Other items in the estate include a pair of 7-foot Famille Rose Palace vases, 20th-century Japanese carved ivory figurines, a West Rutland presentation Civil War sword, Oriental rugs and furniture, jewelry, serving dishes and utensils, several sets of Windsor chairs and Staffordshire china.
Prozzo said his company was selected to auction off the estate by a Tuttle heir who experienced one of their auctions and was impressed with the way they did business.
Charles Tuttle died in 1993, after which Reiko continued to run the company's Tuttle Antiquarian Books next door to the family home on South Main Street, until selling it to two longtime employees in 2001. She died in 2006, shortly before Tuttle Antiquarian Books closed its doors for good, its new owners citing the challenge of trying to compete with online booksellers.

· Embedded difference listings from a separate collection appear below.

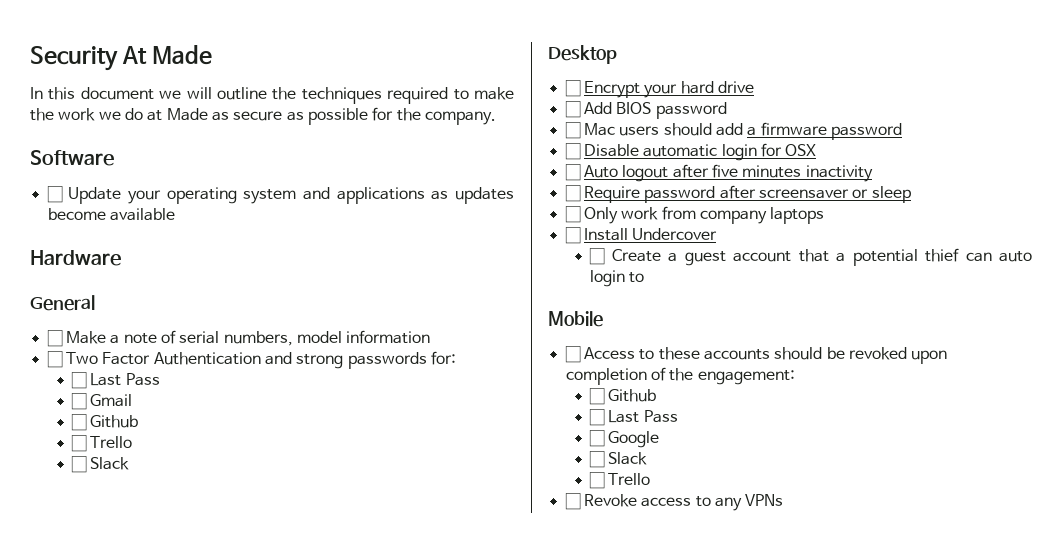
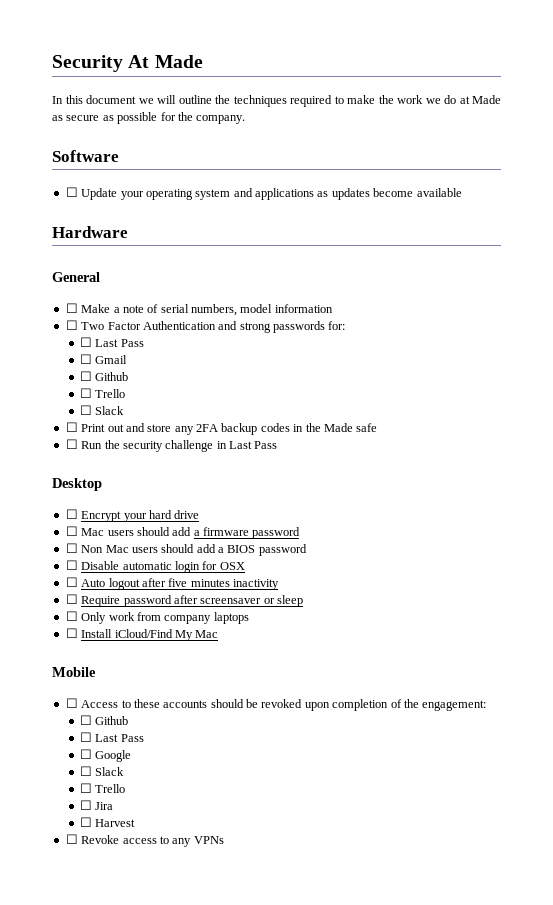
+ ☐ Print out and store any 2FA backup codes in the Made safe
+ ☐ Run the security challenge in Last Pass
- ☐ Add BIOS password
+ ☐ Non Mac users should add a BIOS password
- ☐ Install Undercover
- ☐ Create a guest account that a potential thief can auto login to
+ ☐ Install iCloud/Find My Mac
+ ☐ Jira
+ ☐ Harvest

Outside of their business, the Tuttles were known in the community as being great philanthropists and supporters of such organizations as the College of St. Joseph.
Jim Davidson, vice president of the Rutland Historical Society, on Friday described the auction of the Tuttle estate as "the huge passing of an era."
"The Tuttle family had deep roots in Rutland," he said, noting that they were one of a group of families prominent in Rutland around the same time, including the Meads, the Clements and the Chaffees, who were both financially successful and committed to the community.
Prozzo said his company took possession of the estate a couple of months ago and have since been advertising this weekend's auction through advertisements in popular antique publications in Connecticut, Maine and Vermont, and a 1,500-flier mailing to its customer base.
Prior to the auction, Prozzo will hold a special preview from 10 a.m. to 3 p.m. today and from 8 a.m. to 10 a.m. Sunday. Those interested in the estate can also preview the items online at prozzoauctions.com. The auction will begin at 10 a.m. Sunday.
"Hopefully the weather will be nice and the doors will be open," Prozzo said.